The transfer of Redbank shares due to the Investmet buy-back process started on June 30 and took almost two months to complete.

“The distribution was complex and resulted in the transfer of securities to a number of entities,” Redbank company secretary Shannon Coates told shareholders to explain the changes and apparent delay to informing the stock market.

“There was some confusion as to when the in-specie distributions of Redbank Copper shares to various Investmet shareholders had actually occurred.”

In June, Target Energy announced a similar change due to the buy-back instigated by its then largest shareholder.

More than 113 million shares, or about a quarter of Target’s equity, was transferred at a deemed price of 4.5 cents per share- totalling around $5 million.

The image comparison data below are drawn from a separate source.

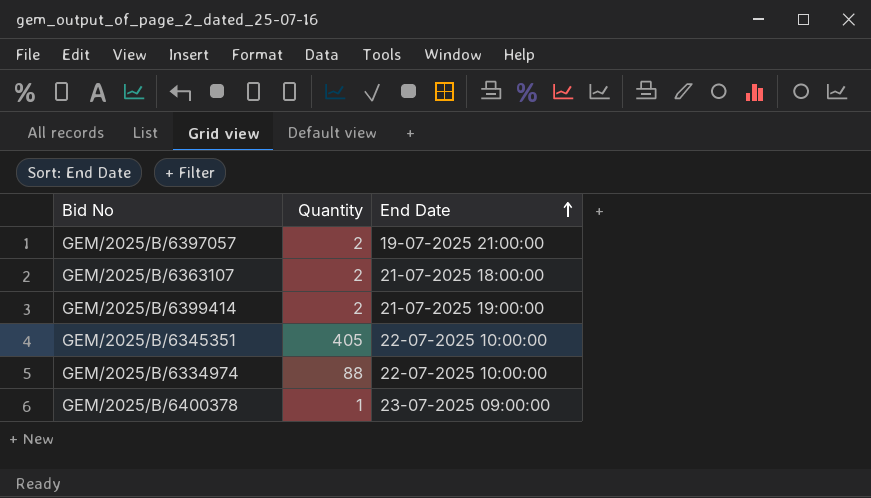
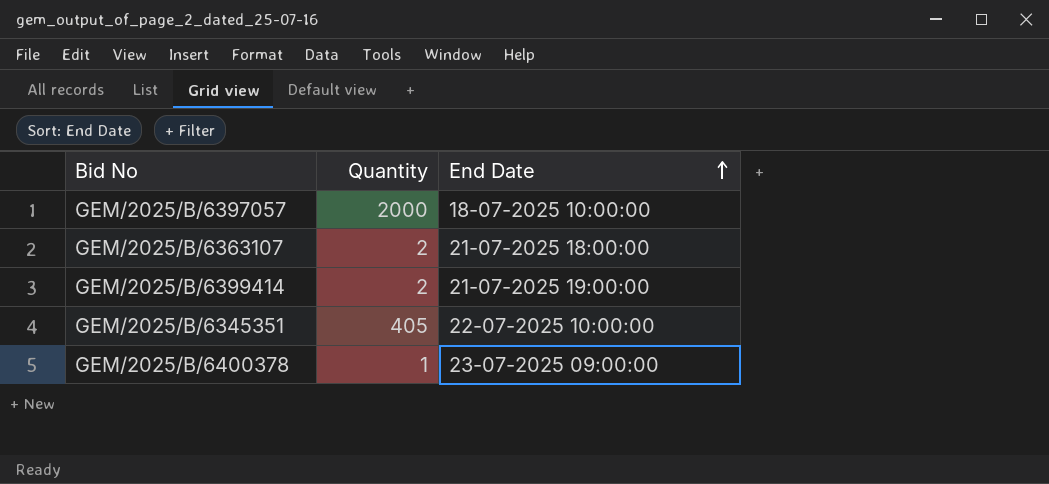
row GEM/2025/B/6334974: 88 | 22-07-2025 10:00:00 -> none
GEM/2025/B/6397057 | Quantity: 2 -> 2000
GEM/2025/B/6397057 | End Date: 19-07-2025 21:00:00 -> 18-07-2025 10:00:00

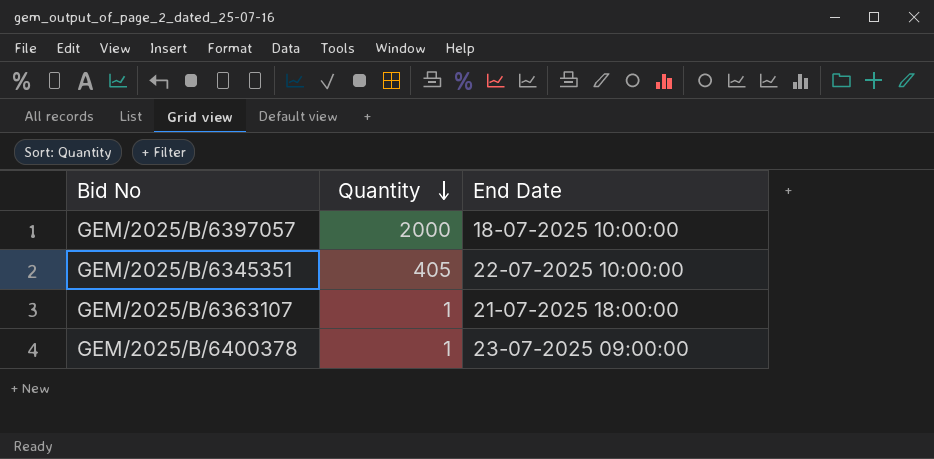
row order: End Date ascending -> Quantity descending
row GEM/2025/B/6399414: 2 | 21-07-2025 19:00:00 -> none
GEM/2025/B/6363107 | Quantity: 2 -> 1

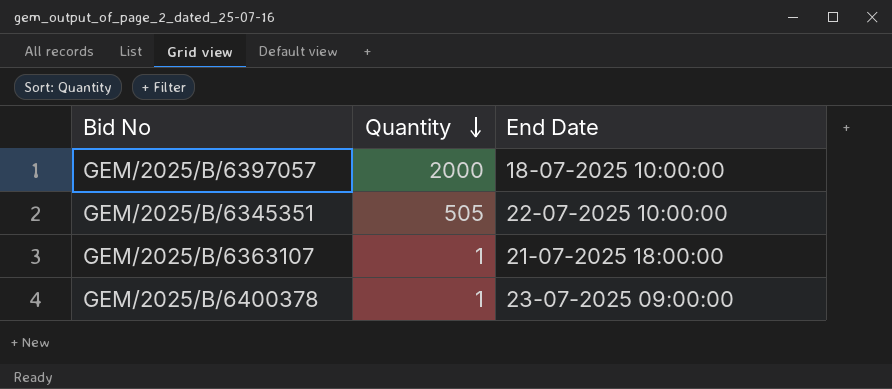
GEM/2025/B/6345351 | Quantity: 405 -> 505

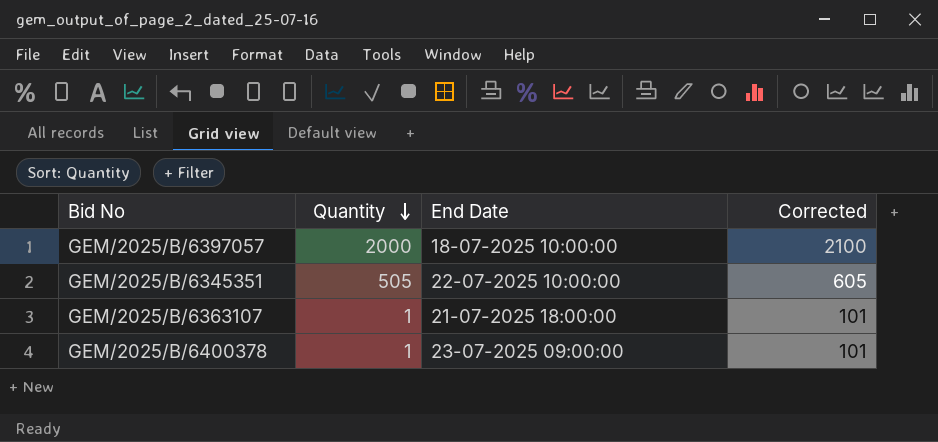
column Corrected | formula: none -> [Quantity] + 100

According to Target, each participating shareholder had agreed to a voluntary escrow arrangement to retain their shares for six months and then keep at least 50 per cent of their stock for a further six months.

Investmet retained about 4 million shares while Wyliie Group doubled its stake in Target to 45.5 million shares, worth around $3 million and representing 10 per cent of the equity.

Target director Stephen Mann boosted his beneficial interest to 21.2 million shares, or nearly 5 per cent of the company, from 6.3 million shares previously.

Similarly, in July Pegasus Metals advised the market of changes to its shareholder base due to the “complex” distribution from the buy-back. Mr Mann and Mr Fotios announced changes to their holdings in directors’ interest statements.

“There was some confusion as to when the in-specie distribution of Pegasus shares had actually occurred,” Pegasus director and company secretary Graham Anderson wrote in response to a query from the ASX compliance division.

Investmet had disposed of more than 24 million Pegasus shares, or 20 per cent of its equity, on June 16, retaining 17 million shares or almost 14 per cent. Mr Fotios has an additional 5.3 million shares in his own name or through other vehicles than Investmet.

Mr Mann’s stake increased by almost 3.9 million shares to 4.6 million shares.

At Horseshoe Minerals in late June, a change of directors’ interests notice by Mr Fotios revealed 8.1 million shares, or nearly 5 per cent of the company, were disposed of as part of the Investmet buy-back process.